Exercise prompt
Take the data below and extract the lines from the one with "order date: 2018-06-13 -> 2018-05-30" to the one with "total: 48.15 -> 57.55", inclusive, exactly as written.

Data shown
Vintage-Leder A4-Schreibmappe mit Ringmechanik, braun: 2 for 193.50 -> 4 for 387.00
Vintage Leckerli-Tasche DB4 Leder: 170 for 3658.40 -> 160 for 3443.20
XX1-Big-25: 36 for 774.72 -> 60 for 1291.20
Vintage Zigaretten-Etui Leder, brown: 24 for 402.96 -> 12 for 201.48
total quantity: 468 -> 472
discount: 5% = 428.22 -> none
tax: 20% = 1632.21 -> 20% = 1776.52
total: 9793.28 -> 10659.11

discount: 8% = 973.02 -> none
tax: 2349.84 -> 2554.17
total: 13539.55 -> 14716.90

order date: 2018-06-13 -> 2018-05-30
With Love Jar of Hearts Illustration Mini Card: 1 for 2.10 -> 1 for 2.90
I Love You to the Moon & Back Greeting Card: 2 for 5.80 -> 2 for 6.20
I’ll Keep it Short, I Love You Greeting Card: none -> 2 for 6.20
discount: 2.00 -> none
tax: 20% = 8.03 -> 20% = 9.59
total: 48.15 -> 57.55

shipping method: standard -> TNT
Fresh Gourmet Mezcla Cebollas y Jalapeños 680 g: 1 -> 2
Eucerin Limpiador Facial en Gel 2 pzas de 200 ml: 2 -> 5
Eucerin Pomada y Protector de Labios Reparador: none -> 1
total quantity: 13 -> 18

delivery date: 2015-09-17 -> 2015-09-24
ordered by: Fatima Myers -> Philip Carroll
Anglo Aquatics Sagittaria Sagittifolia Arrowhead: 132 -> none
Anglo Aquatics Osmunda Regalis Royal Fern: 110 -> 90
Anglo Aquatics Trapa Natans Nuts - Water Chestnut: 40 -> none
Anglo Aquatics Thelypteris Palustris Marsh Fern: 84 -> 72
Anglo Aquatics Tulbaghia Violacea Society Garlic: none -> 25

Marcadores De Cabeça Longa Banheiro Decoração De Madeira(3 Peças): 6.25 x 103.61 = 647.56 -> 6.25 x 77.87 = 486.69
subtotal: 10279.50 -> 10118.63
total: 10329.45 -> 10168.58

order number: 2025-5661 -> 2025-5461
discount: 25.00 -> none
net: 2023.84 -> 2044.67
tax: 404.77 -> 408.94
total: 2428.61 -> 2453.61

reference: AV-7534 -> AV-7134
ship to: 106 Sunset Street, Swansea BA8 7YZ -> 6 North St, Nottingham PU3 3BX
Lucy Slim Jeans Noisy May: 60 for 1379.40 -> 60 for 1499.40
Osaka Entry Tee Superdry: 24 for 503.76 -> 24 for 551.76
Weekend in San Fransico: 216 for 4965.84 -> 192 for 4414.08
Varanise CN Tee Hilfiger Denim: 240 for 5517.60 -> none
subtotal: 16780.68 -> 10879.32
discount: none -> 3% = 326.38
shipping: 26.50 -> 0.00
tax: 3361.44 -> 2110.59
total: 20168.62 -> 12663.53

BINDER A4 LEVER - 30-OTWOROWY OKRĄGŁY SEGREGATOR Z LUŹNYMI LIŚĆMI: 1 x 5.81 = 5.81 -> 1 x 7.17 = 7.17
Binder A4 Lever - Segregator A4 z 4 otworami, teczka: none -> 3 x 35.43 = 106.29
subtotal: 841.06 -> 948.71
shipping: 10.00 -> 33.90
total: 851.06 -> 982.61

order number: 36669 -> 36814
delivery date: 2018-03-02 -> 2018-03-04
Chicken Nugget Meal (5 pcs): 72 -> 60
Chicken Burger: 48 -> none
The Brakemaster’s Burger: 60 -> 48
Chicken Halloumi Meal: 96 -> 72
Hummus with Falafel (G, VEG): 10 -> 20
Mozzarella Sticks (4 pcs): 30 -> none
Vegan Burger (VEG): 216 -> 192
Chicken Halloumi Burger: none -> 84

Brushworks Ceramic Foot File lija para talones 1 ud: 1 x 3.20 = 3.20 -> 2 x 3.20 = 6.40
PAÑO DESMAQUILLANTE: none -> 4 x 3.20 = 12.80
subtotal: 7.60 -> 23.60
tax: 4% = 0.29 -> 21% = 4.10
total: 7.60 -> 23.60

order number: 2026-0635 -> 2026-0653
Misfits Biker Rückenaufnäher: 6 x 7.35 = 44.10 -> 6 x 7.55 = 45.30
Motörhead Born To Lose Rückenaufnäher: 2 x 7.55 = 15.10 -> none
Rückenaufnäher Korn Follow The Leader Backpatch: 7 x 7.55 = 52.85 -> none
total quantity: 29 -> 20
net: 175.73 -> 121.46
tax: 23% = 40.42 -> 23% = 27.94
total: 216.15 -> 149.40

Solution to the problem
order date: 2018-06-13 -> 2018-05-30
With Love Jar of Hearts Illustration Mini Card: 1 for 2.10 -> 1 for 2.90
I Love You to the Moon & Back Greeting Card: 2 for 5.80 -> 2 for 6.20
I’ll Keep it Short, I Love You Greeting Card: none -> 2 for 6.20
discount: 2.00 -> none
tax: 20% = 8.03 -> 20% = 9.59
total: 48.15 -> 57.55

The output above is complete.